Bagi Ratna, kondisi tersebut bukan hanya bentuk *diskriminasi*, tetapi juga *pelanggaran hak konstitusional* karena ia tidak memiliki kesempatan menguji kembali rekomendasi tersebut.
*Pasal yang Dipersoalkan*
Pasal 307 UU Kesehatan menyebutkan bahwa *Putusan dari majelis sebagaimana dimaksud dalam Pasal 304 dapat diajukan peninjauan kembali kepada Menteri dalam hal: (a) ditemukan bukti baru; (b) kesalahan penerapan pelanggaran disiplin; atau (c) terdapat dugaan konflik kepentingan pada pemeriksa dan yang diperiksa.”*
Namun, menurut Pemohon, pasal tersebut *hanya mengatur putusan*, bukan *rekomendasi* dari majelis, padahal dalam praktiknya justru rekomendasi itulah yang memiliki konsekuensi hukum berat.
Dalam *petitumnya*, Ratna meminta MK menambahkan frasa *“dan/atau rekomendasi dari majelis”* setelah kata “putusan dari majelis”, sehingga setiap rekomendasi MDP KKI dapat diajukan *peninjauan kembali ke Menteri Kesehatan*.
> “Dengan tambahan frasa itu, ruang koreksi terbuka, dan potensi kriminalisasi terhadap dokter akan berkurang,” tegas Hangga.
Ia menambahkan, permohonan ini juga bertujuan mencegah praktik *pemerasan* dalam penyelesaian pelanggaran disiplin. Ratna mengaku pernah diminta *uang damai sebesar Rp2,8 miliar* agar kasusnya tidak berlanjut.
*Ruang Keadilan bagi Profesi Medis*
Ratna saat ini tidak ditahan, tetapi harus *wajib lapor* seminggu sekali ke Polda Babel.
Ia menyebut, meskipun tidak di balik jeruji, status tersangka tetap menjadi bentuk perampasan kebebasan dan menghambat niatnya melanjutkan *pendidikan subspesialis*.
> “Saya tidak mencari keistimewaan. Saya hanya ingin hak yang sama di hadapan hukum, agar rekomendasi MDP KKI tidak bisa lagi menjadi alat menekan para dokter,” ungkapnya.
Kuasa hukum Ratna berharap *Mahkamah Konstitusi* melihat substansi keadilan dalam perkara ini.
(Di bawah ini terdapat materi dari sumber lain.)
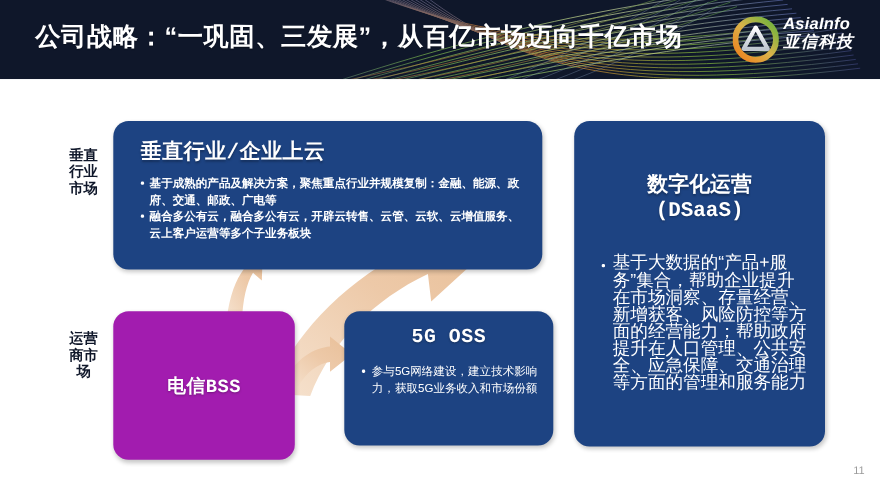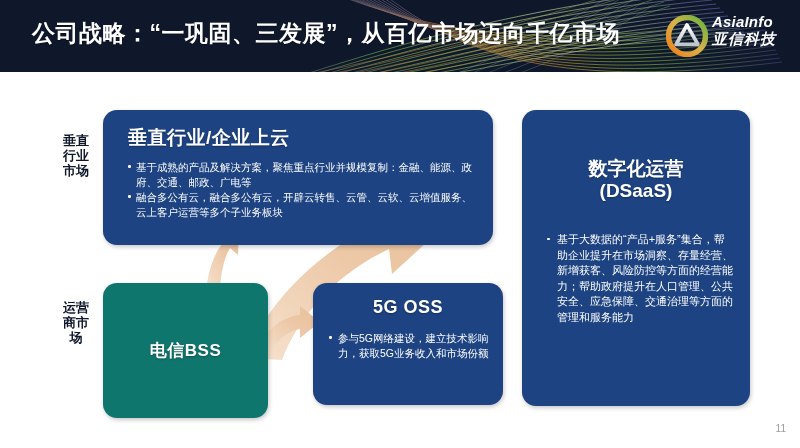--- a/index.html
+++ b/index.html
@@ -37,48 +37,48 @@
     position:absolute;width:26px;
     font-size:13px;font-weight:bold;color:#0f172a;
     line-height:15px;text-align:center;letter-spacing:0;margin-left:11px;
   }
   #label-vertical{left:52px;top:133px;}
   #label-operator{left:52px;top:300px;}
 
   
   .box{position:absolute;border-radius:14px;box-shadow:1px 2px 4px rgba(0,0,0,.22);}
   .box-blue{background:#1d4382;}
-  .box-orange{background:#0f766e;}
+  .box-orange{background:#a21caf;}
 
   #box-vertical{left:103px;top:110px;width:390px;height:135px;}
   #box-dsaas{left:522px;top:110px;width:228px;height:296px;}
   #box-oss{left:313px;top:283px;width:190px;height:122px;}
   #box-bss{left:103px;top:283px;width:165px;height:135px;}
 
   .box-title{
-    color:#ffffff;font-weight:bold;text-shadow:0 1px 2px rgba(0,0,0,.3);
+    color:#ffffff;font-weight:bold;text-shadow:0 1px 2px rgba(0,0,0,.3);font-family:Liberation Mono, monospace;
   }
   #t-vertical{position:absolute;left:25px;top:15px;font-size:19px;letter-spacing:.5px;}
   #t-dsaas{position:absolute;left:0;top:48px;width:228px;text-align:center;font-size:19px;line-height:22px;}
   #t-oss{position:absolute;left:0;top:14px;width:190px;text-align:center;font-size:18px;letter-spacing:.5px;}
   #t-bss{position:absolute;left:0;top:56px;width:165px;text-align:center;font-size:17px;letter-spacing:.5px;}
 
   ul.bullets{
     position:absolute;margin:0;padding:0;list-style:none;color:#ffffff;
   }
   ul.bullets li{position:relative;padding-left:9px;margin-bottom:1px;}
   ul.bullets li:before{
     content:"";position:absolute;left:1px;top:.52em;
     width:2.5px;height:2.5px;border-radius:50%;background:#fff;
   }
-  #b-vertical{left:24px;top:50px;width:352px;font-size:10.5px;line-height:14.5px;}
+  #b-vertical{left:24px;top:50px;width:352px;font-size:10.5px;line-height:14.5px;font-weight:bold;}
   #b-oss{left:14px;top:48px;width:166px;font-size:10.5px;line-height:15px;}
   #b-oss li{padding-left:11px;}
   #b-oss li:before{left:2px;}
-  #b-dsaas{left:22px;top:122px;width:190px;font-size:11px;line-height:15.5px;}
+  #b-dsaas{left:22px;top:122px;width:190px;font-size:16px;line-height:15.5px;}
   #b-dsaas li{padding-left:13px;}
   #b-dsaas li:before{left:3px;}
 
   
   #arrows{position:absolute;left:0;top:0;width:800px;height:448px;pointer-events:none;}
 
   
   #page-no{
     position:absolute;right:14px;bottom:14px;
     font-size:10px;color:#9a9a9a;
Sebab, menurutnya, kewenangan absolut MDP KKI tanpa mekanisme koreksi justru melanggar *prinsip due process of law* dan *hak untuk membela diri** yang dijamin konstitusi.
> “Apabila MK mengabulkan permohonan ini, maka keseimbangan antara MDP KKI dan kolegium kedokteran akan tercipta. Tidak ada lagi ketakutan bahwa rekomendasi majelis bisa langsung menyeret seseorang ke penyidikan,” tegas Hangga.
*Menanti Putusan MK*
Sidang pemeriksaan perbaikan permohonan ini menjadi langkah awal dari perjuangan Ratna mencari keadilan konstitusional.
Dalam konteks lebih luas, uji materi ini juga menjadi ujian terhadap tata kelola *penegakan disiplin profesi medis di Indonesia*, agar tidak lagi menempatkan dokter sebagai pihak yang rentan dikriminalisasi oleh interpretasi administratif.
Jika Mahkamah Konstitusi kelak mengabulkan permohonan tersebut, konsekuensinya tidak hanya bagi Ratna, tetapi juga *bagi seluruh tenaga kesehatan di Indonesia*.
Frasa tambahan “dan/atau rekomendasi dari majelis” akan menjadi **penyeimbang sistem hukum kedokteran*, membuka ruang peninjauan kembali, dan menutup peluang penyalahgunaan kewenangan.
Ratna menutup pernyataannya dengan nada harap:
> “Saya percaya, Mahkamah Konstitusi adalah benteng terakhir keadilan. Semoga dari sini, profesi dokter kembali terlindungi dan tidak lagi dijadikan korban dari tafsir sepihak.”